In conclusion, the use of daily dose IFN-2a 3 MU for HCV-infected patients is safe and well tolerated, but is able to induce only similar SVR rates 48 wk after EOT compared to IFN TIW for patients with genotypes other than 2 or 3. Addition of low-dose ribavirin after 12 wk daily dose IFN-2a monotherapy in virological non-responders at that time can increase the initial response at EOT, but relapse rate is high during follow-up. However, in patients with genotype 2 or 3, SVR rates of 66.7% can be achieved (48 wk after EOT with 3 MU IFN-2a monotherapy daily for 24 wk). Thus, our regimen appears to be at least as effective as pegylated IFN-2a for 48 wk[22]. Noteworthy is the finding that the development of a SVR seems to be related to the time of the initial virological response. In all cases, an early initial virological response after 2 wk of IFN treatment was followed by a SVR after 24 wk daily IFN monotherapy without ribavirin. A later initial virological response after 4 wk was associated with a relapse after EOT. In accordance with our results, Bekkering et al[24] retreated 11 non-responders to previous TIW IFN therapy with daily dose IFN and found that all three sustained responders (genotype 3 in two cases and genotype 1a in one case) had undetectable plasma HCV RNA at d 14.

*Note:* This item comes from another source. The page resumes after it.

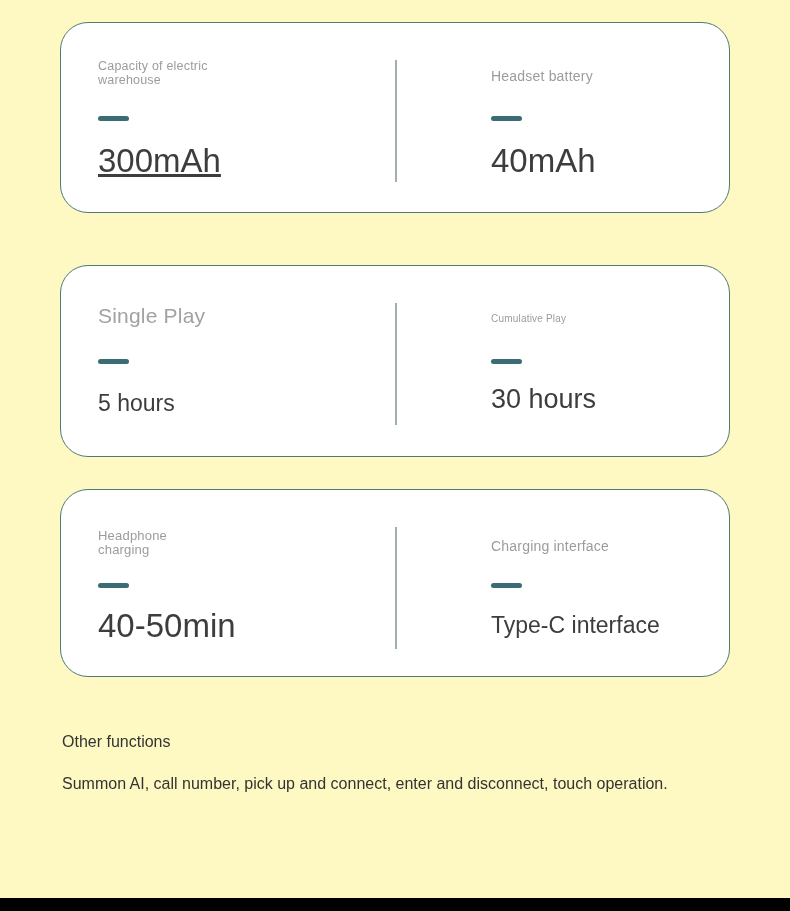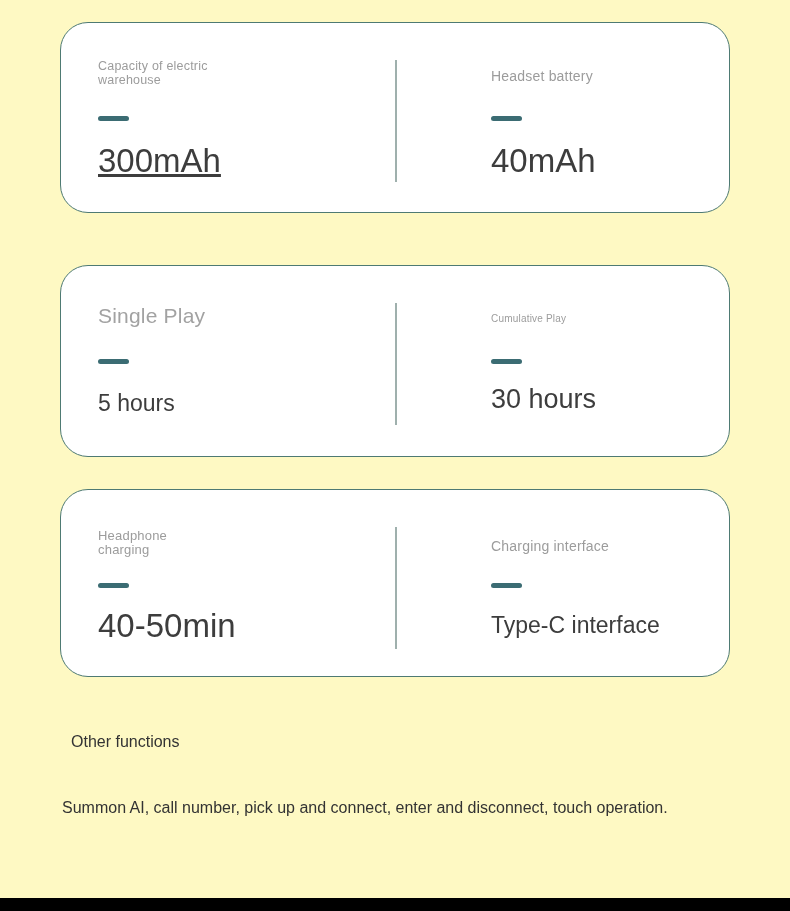"Other functions" .footer-heading { margin-left: 9px -> none }
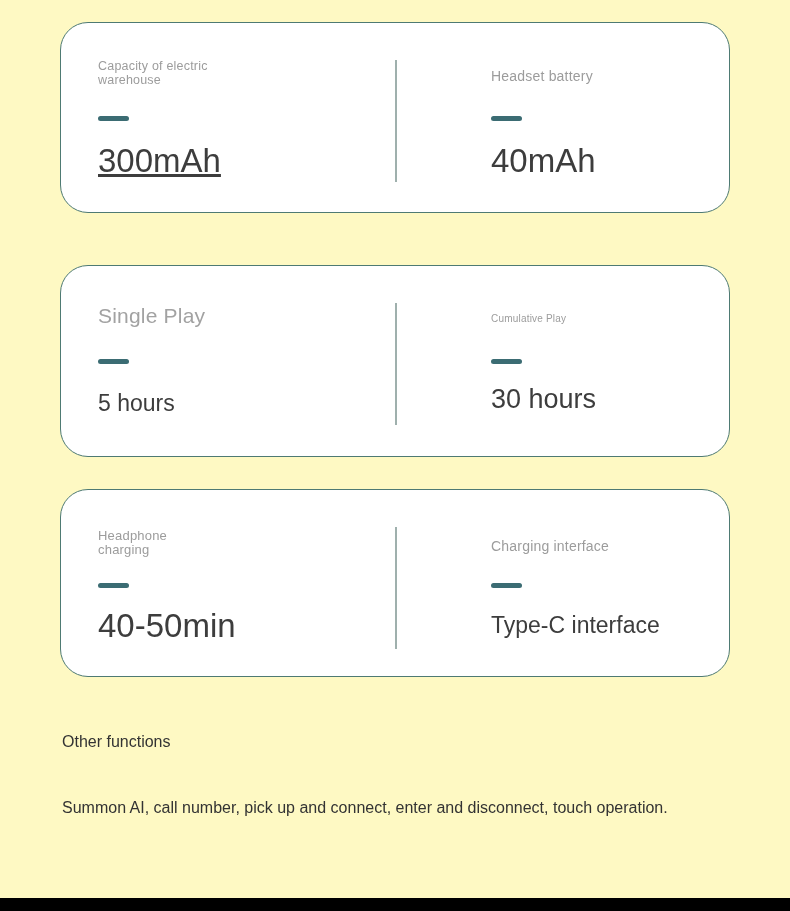"Summon AI, call number, pick" .footer-text { margin-top: 24px -> none }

Recently, promising results in patients with genotype 2 and 3 treated with pegylated IFN and ribavirin combination therapy have been published[25,26]. Cornberg et al[25] reduced the duration of combination therapy with standard weight-based dose of ribavirin (1 000-1 200 mg/d) from 48- to 24-wk treatment in patients with genotype 2 and 3. This regimen resulted in a SVR of approximately 85%[25]. In March 2004, Hadziyannis et al[26] published the results of 1 311 patients treated with different regimens of short- and long-term pegylated IFN-2a (24 or 48 wk) in combination with low-dose ribavirin (800 mg/d) or standard weight-based dose of ribavirin (1 000 or 1 200 mg/d). Patients with genotype 2 or 3 were shown to be adequately treated with low-dose ribavirin in combination with pegylated IFN-2a for 24 wk[26]. Furthermore, our data suggest that there is a subgroup of patients with genotype 2 or 3 that can clear the virus with IFN-2a alone. As a result of the introduction of pegylated IFN, daily dosing of IFN has become outdated and in patients with genotype 2 or 3 HCV-infection pegylated IFN should be used as primary treatment for 24 wk with secondary addition of low-dose ribavirin (after 2 wk) only in case of failure of initial virological response 2 wk after initiation of therapy.